Rencontre avec... Viviane Neiter, consultante en relations actionnariales et administrateur de sociétés cotées

« Certaines assemblées générales se transforment en spectacles »

le 30/06/2011 L'AGEFI Hebdo

Les échanges avec les actionnaires en assemblées générales sont-ils satisfaisants ?
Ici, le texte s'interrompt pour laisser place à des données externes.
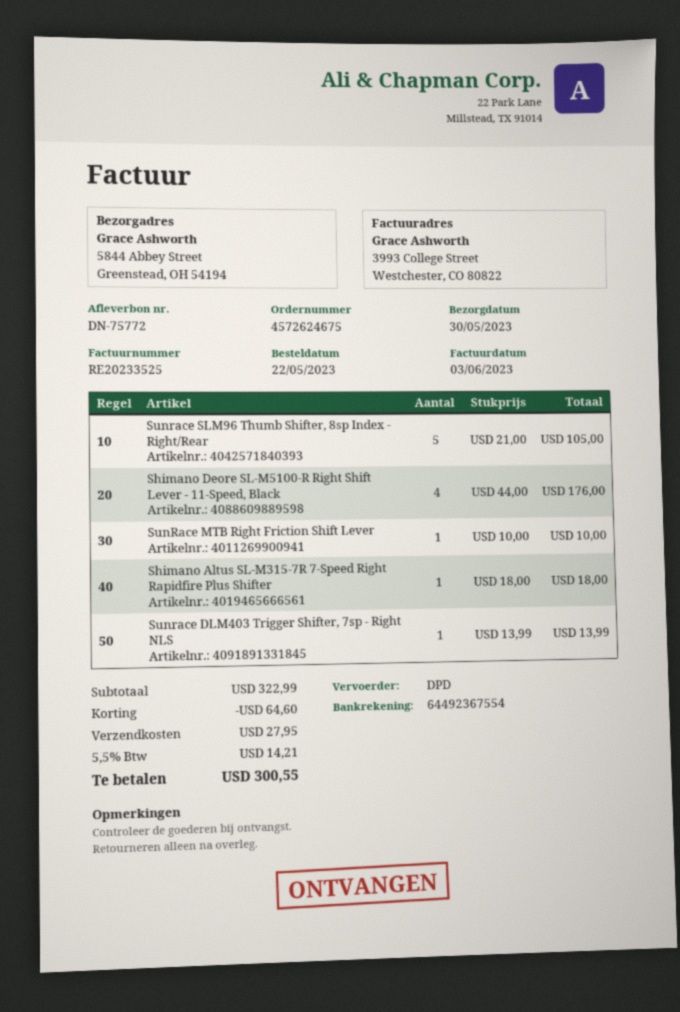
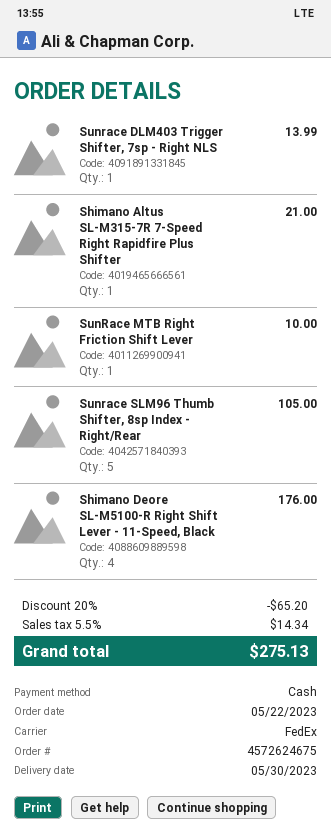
shipping method: DPD -> FedEx
Shimano Altus SL-M315-7R 7-Speed Right Rapidfire Plus Shifter: 1 for 18.00 -> 1 for 21.00
discount: 64.60 -> 65.20
shipping: 27.95 -> none
tax: 5.5% = 14.21 -> 5.5% = 14.34
total: 300.55 -> 275.13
Dans l’ensemble, non. La durée des assemblées générales et de fait le temps alloué au débat ont été raccourcis par rapport à l’année dernière. La revue des comptes et des perspectives est trop rapide. Certaines assemblées générales se transforment en spectacles et ne répondent plus aux attentes de la majorité des actionnaires dont l’affectio societatis est mis à mal. Non seulement le dialogue avec la salle est écourté, quelquefois pollué par de trop nombreuses questions écrites n’ayant pas de rapport avec l’ordre du jour, mais la qualité des réponses apportées, quand elles ne sont pas éludées, s’est considérablement dégradée, à quelques exceptions près. Bon nombre d’actionnaires individuels ont été déçus, certains même se sont sentis méprisés. Les associations qui ont travaillé leurs questions au préalable déplorent que les assemblées générales soient de moins en moins un lieu d’échanges constructifs.

Quelles procédures permettraient d’enrichir le dialogue en séance ?

Le déroulé des séances, notamment du débat, n’est pas assez structuré. Je pense que l’on pourrait s’inspirer du modèle néerlandais où le président répond à toutes les questions qui lui sont posées par séries de cinq. Il est en outre possible de déposer ses questions à l’émargement, juste avant le démarrage de l’assemblée. Lorsque la période dédiée au dialogue avec la salle démarre, le président appelle en priorité les actionnaires ayant déposé leur question. Ils disposent de cinq minutes, sablier à l’écran, pour l’exposer. Une fois toutes les questions épuisées, si les arguments ne les convainquent pas, les actionnaires disposent à nouveau de trois minutes pour demander des précisions. S’ils estiment qu’un point supplémentaire mérite d’être approfondi, ils peuvent encore s’exprimer pendant une minute, mais sans micro cette fois. Cette technique permet d’obtenir des réponses appropriées et d’enrichir les débats.

Que pensez-vous du vote consultatif sur les rémunérations ?

Compte tenu de certains errements, qui éloignent les épargnants du placement en actions, ce pourrait être une avancée. Mais, avant tout, il faudrait que soit établi, comme au Canada, un tableau liant performances et rémunérations. Le vote consultatif sur les rémunérations, « say on pay », est appliqué dans ce pays et donne des résultats intéressants. Même s’il est seulement consultatif, certaines attributions de rémunérations ont été modifiées après avoir été passées au crible par les actionnaires. Au Québec, où un actionnaire disposant de 2.000 dollars peut déposer une résolution, le très actif Medac (Mouvement d’éducation et de défense des actionnaires, NDLR) œuvre pour faire instaurer un « salaire maximum garanti ».